The Cinephiliac Moment is a weekly series in which I choose a moment in a
film where cinema reaches transcendence. This moment may be inspired by
anything – the composition of the frame, the score, the edit, the narrative – but it is a
moment in which cinema becomes something more than entertainment and possibly
more than art. Read about the original inspiration for the project here.

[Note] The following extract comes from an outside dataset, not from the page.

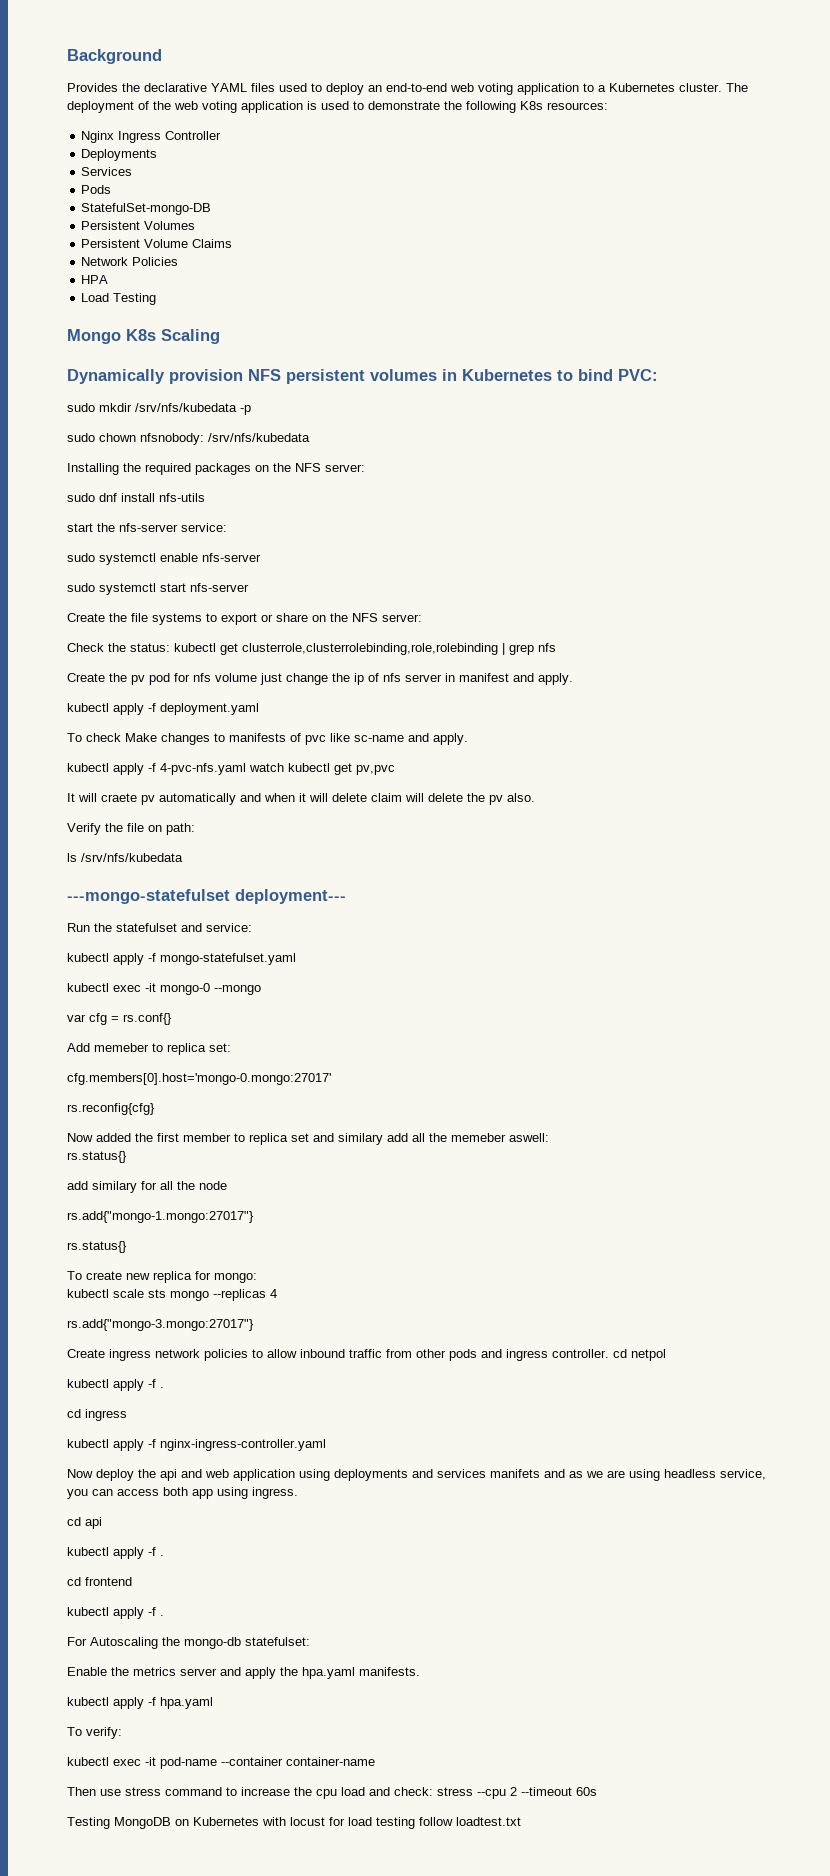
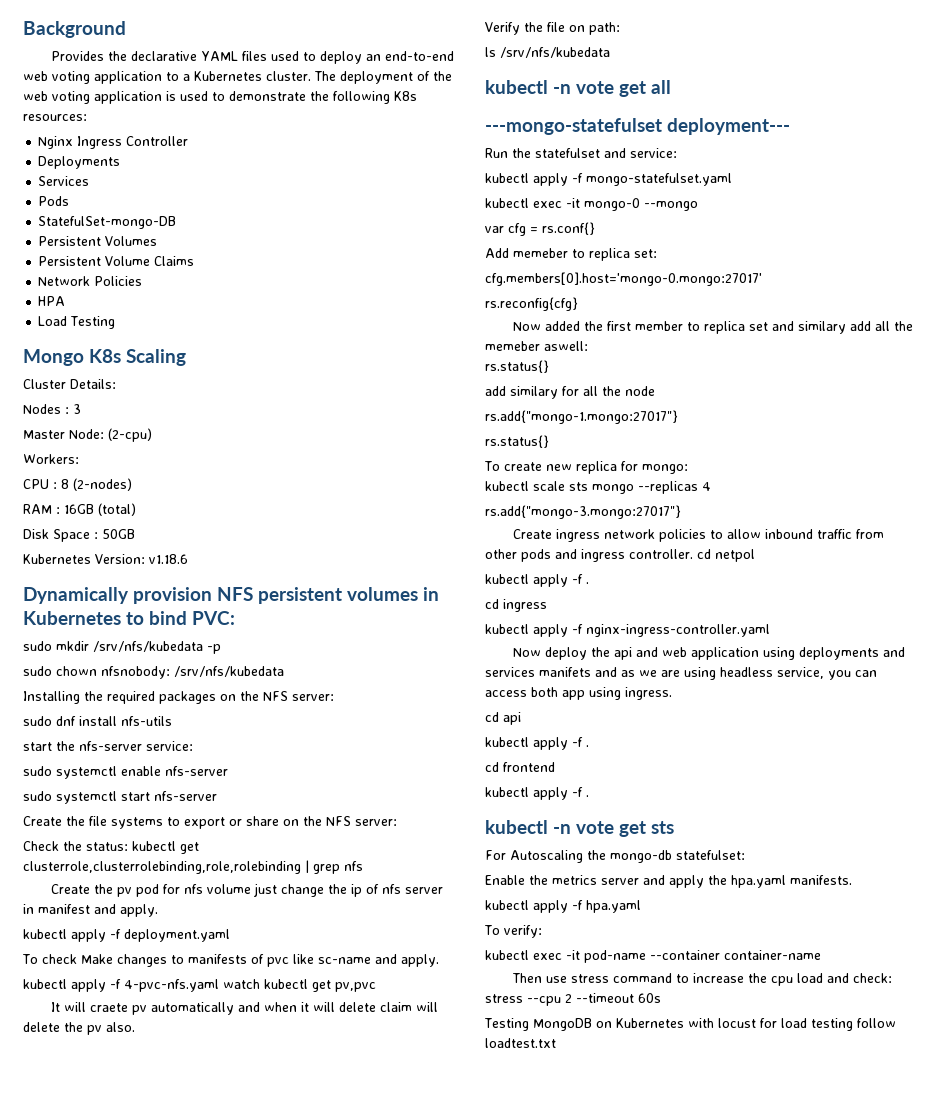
(220, 336) none -> [23,379,116,389] [23,404,81,414] [23,428,152,442] [23,454,79,464] [23,478,132,491] [23,503,136,516] [23,529,135,542] [23,554,188,564] // Cluster Details: // Nodes : 3 // Master Node: (2-cpu) // Workers: // CPU : 8 (2-nodes) // RAM : 16GB (total) // Disk Space : 50GB // Kubernetes Version: v1.18.6
(183, 857) none -> [485,80,671,97] // kubectl -n vote get all
(164, 1615) none -> [485,820,674,837] // kubectl -n vote get sts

The Leap to Faith - Stalker (1979)
As someone who grew up with nine years of Catholic school,
but no faith whatsoever at the moment, Tarkovsky is the single filmmaker who
makes me want to believe in God. His films are about faith and often the test
of faith. Can Kelvin believe that something he knows is not his wife is
actually his wife? Do we believe the bell maker’s son will actually succeed in
creating the tower? Kierkegard wrote about the “leap to faith” that was
required of Christianity, and Tarkovsky's Stalker,
the filmmaker's greatest, most profound work, not only asks that of us his three wandering
travelers, but us viewers. As the three travel by trolley to the Zone,
Tarkovsky allows us as spectators to experience the ride into this foreign,
truly alien land. The shots focus on the sides of the faces of these men, who
simply take in what they see, as we listen to the constant rhythm of the trolley,
crossing the tracks. And then, the sounds begin to change. We hear the foreign,
alien sounds battle and clash against the Earthly, consistent sounds. There’s
no way to describe the sounds – they aren’t mechanical, they just feel not of
this world. There’s no rhythm to what we will hear, as the sounds slowly drown
out the trolley. The trolley sounds never disappear – these men haven’t given
into the Zone yet – but they dissipate, and we give into the sound of space. The
Zone may be a land of absurdity, full of rules and logic that are never
explained, but must be obeyed. And Stalker
asks us to believe. It’s a film about giving into the impossible, even if we
can’t see it. But we can hear it as the Zone pulls us in. We can feel its transcendent
power; one we cannot see, but one we wish to. We begin to make the leap to
faith.
Watch the clip here.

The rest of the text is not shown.